The rose parade filled the streets of Oslo with over 200,000 people; so many that a tram couldn’t move due to the sea of roses surrounding it. The flowers, notes, pictures and teddy bears covered every inch of the pavement in front of Oslo Cathedral, and hundreds of candles lit it up from the inside. The day after the explosion, the broken glass had already been swept up from the streets, and downtown Oslo was buzzing with life. All are signs of a people determined not to let this break them, a people willing each other to go on.
A tragedy that united Norway. This was what inspired the title of Malmø’s book: “We could’ve easily responded with hatred and despair, but we responded with flower parades,” he says.
The book chronicles events over the three weeks following the attacks, using various media reports from that time period as its main source. Malmø explains that he was especially moved by the support offered from people not directly and personally affected by the tragedy. He tells of people with no connection to Utøya laying down flowers as they pass the island, and of rose parades all over the country.
“It is pretty special, and something we’ve never experienced in this country before. Not on this scale.”
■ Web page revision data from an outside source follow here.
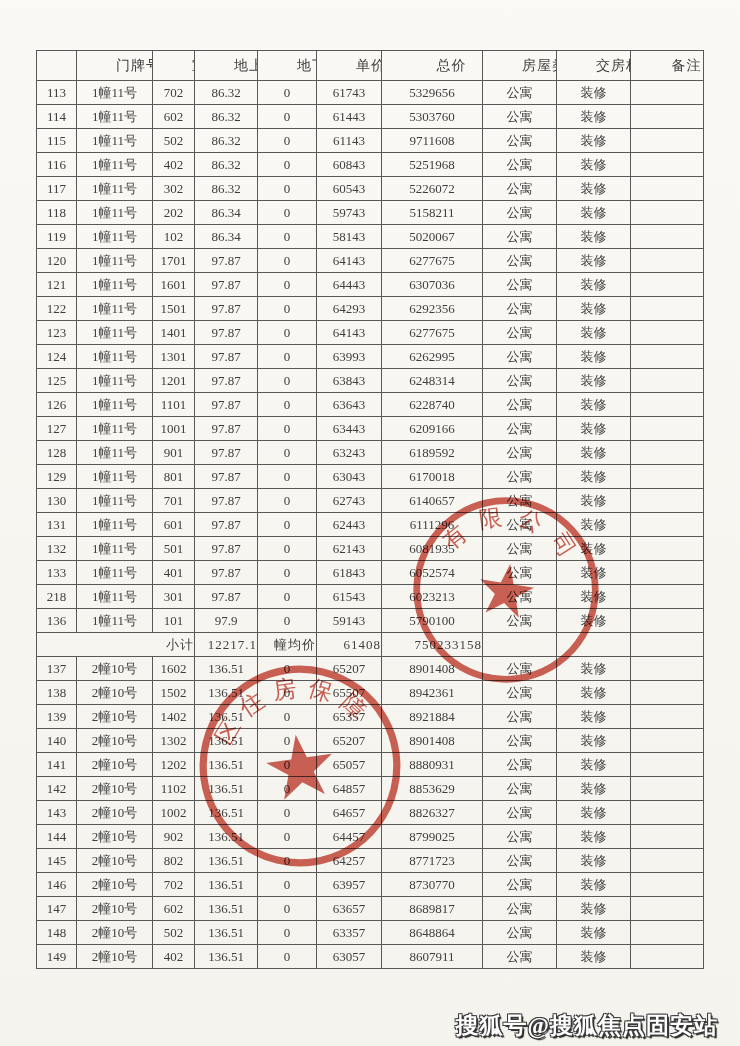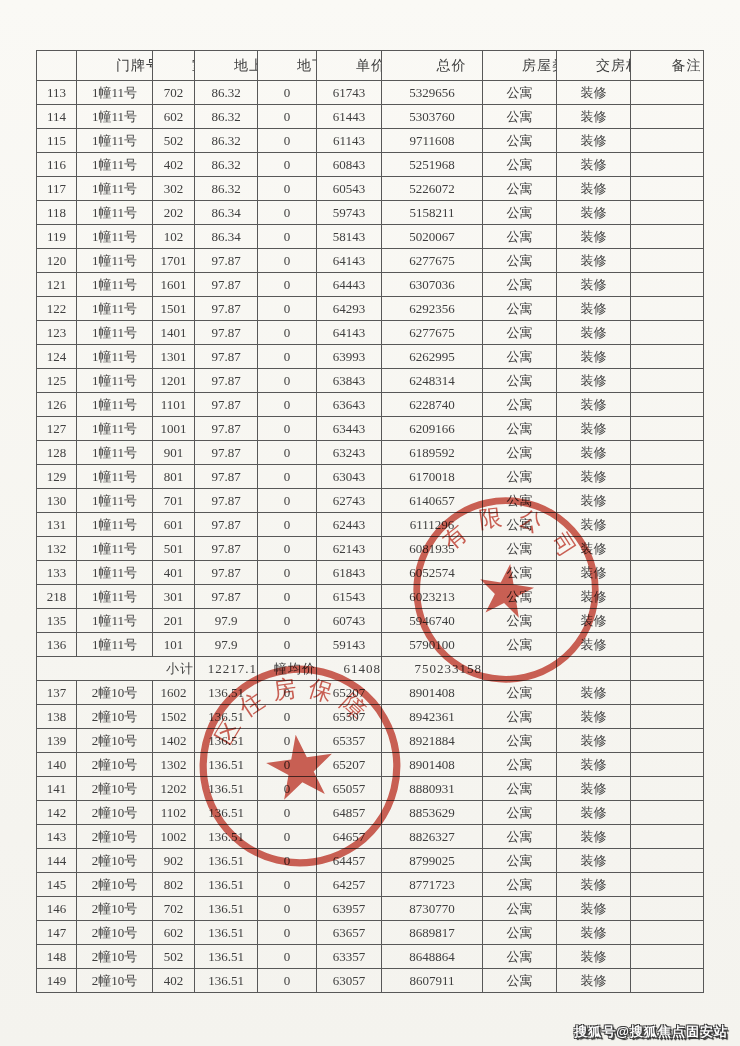--- a/index.html
+++ b/index.html
@@ -333,18 +333,6 @@
           <td></td>
         </tr>
         <tr>
-          <td>135</td>
-          <td>1幢11号</td>
-          <td>201</td>
-          <td>97.9</td>
-          <td>0</td>
-          <td>60743</td>
-          <td>5946740</td>
-          <td>公寓</td>
-          <td>装修</td>
-          <td></td>
-        </tr>
-        <tr>
           <td>136</td>
           <td>1幢11号</td>
           <td>101</td>

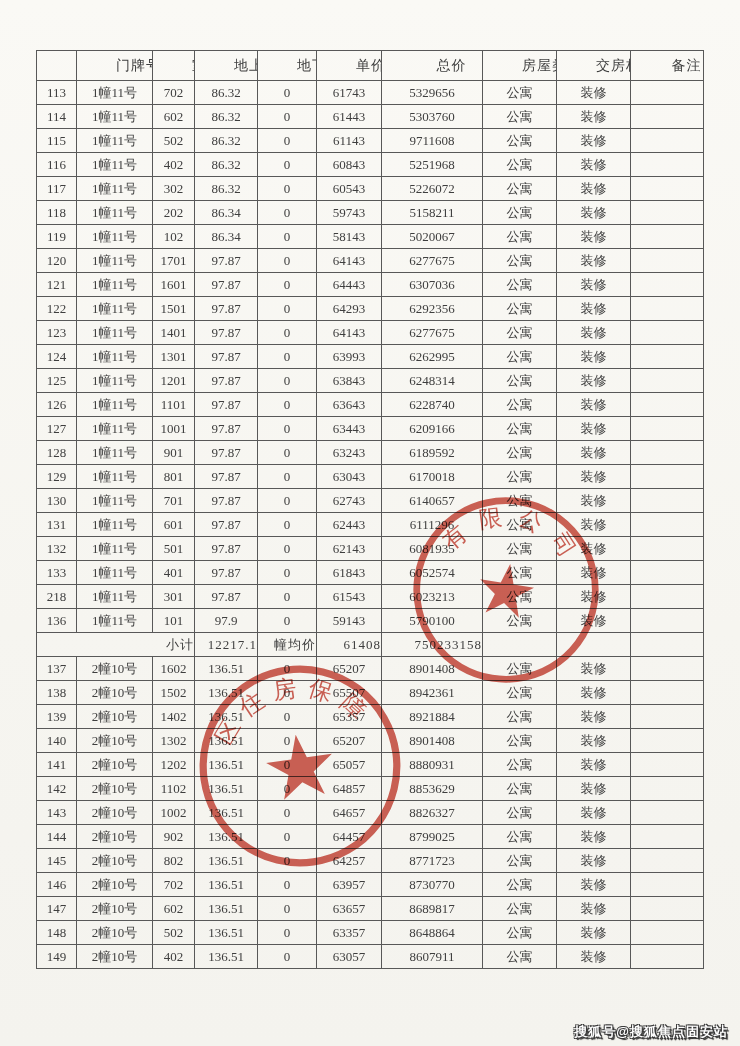--- a/index.html
+++ b/index.html
@@ -29,9 +29,9 @@
   #stamp-company{left:410px;top:494px;width:192px;height:192px;transform:rotate(9deg);}
   #stamp-authority{left:196px;top:663px;width:208px;height:206px;transform:rotate(-8deg);}
   .watermark{
-    position:absolute;right:12px;bottom:5px;
-    font-family:Liberation Sans, sans-serif;
-    font-weight:bold;font-size:13px;letter-spacing:1px;color:#ffffff;
+    position:absolute;right:22px;bottom:5px;
+    font-family:Liberation Serif, serif;
+    font-weight:bold;font-size:23px;letter-spacing:1px;color:#ffffff;
     text-shadow:-1px -1px 0 #3a3a3a,1px -1px 0 #3a3a3a,-1px 1px 0 #3a3a3a,1px 1px 0 #3a3a3a,2px 2px 1px #222;
   }
 </style>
In 11 days, three months will have passed since the attacks. Our reality has shifted back to something that closely resembles normality. Not every conversation revolves around that one topic, and long gone are the days it was the only story to occupy the news cycle. There are times I feel like we’re pretty much the same country as before July 22nd but, the thing is, we’re not. However similar it feels, the fact of the matter is that we are living in a different reality. And we still don’t know exactly what to expect.
A bit of that outsider identity Enjolras was talking about is fading. We’re suddenly part of something bigger. Things that can happen to the US and the rest of Europe can also happen to us. “That realization can affect emotions deep within people for a long time to come,” he says.
A whole country has been shaken to the core. An entire generation of young people will take this experience into adulthood, and it will consciously or subconsciously shape the decisions they make. Maybe most significantly, in the Utøya survivors, we have a group of potential political leaders who have personally experienced the true horror of terrorism.
Per Anders Torvik Langerød was one of them. It was his tenth summer at Utøya, a place that has given him countless great memories and one horrendous one. He tells me he has been afraid a lot since that day; afraid of sounds, of gunfire, of having to escape again.
He made the decision to go back to Utøya, to regain what it once meant to him. He says he’s no longer afraid of the island, but rather of the terrorist himself. It was important to take the island back, he explains, to show that they will not be silenced by violence.
“This is something that will affect all young politicians, and of course especially those who were there,” he says. Torvik Langerød is an active politician and was recently elected into Oslo City Council as a Deputy. He says those of the Utøya youth who decide to remain in politics will serve as a reminder of how important it is to work against prejudice and racism. “And,” he adds “how important it is to rise above a coward’s violence and respond with peaceful means.”
It still remains to be seen whether we’ll be able to answer Stoltenberg’s call for more openness and democracy in the long run. The early statistics for September’s local elections suggest a 3.5 per cent increase in electoral participation, with the final figures expected to be even higher. Not an insignificant increase, when most trends today suggest our likeliness to vote is declining.
As for the issue of openness, the situation is slightly trickier. Norway has a tradition of relatively high levels of interaction between the electorate and the elected. High-profile politicians regularly meet voters without any sort of security, and until 22/7 the area around the government quarters was open to the public. The attacks have sparked a debate about the sustainability of the model, with several of the employees at government offices allegedly telling newspaper Dagbladet that they were worried about their safety even before the attacks.
Enjolras is certain that we will see security measures boosted in the future, noting that there is already an increased police presence in Oslo. “Politicians will still meet voters, but it will perhaps require a higher degree of planning.”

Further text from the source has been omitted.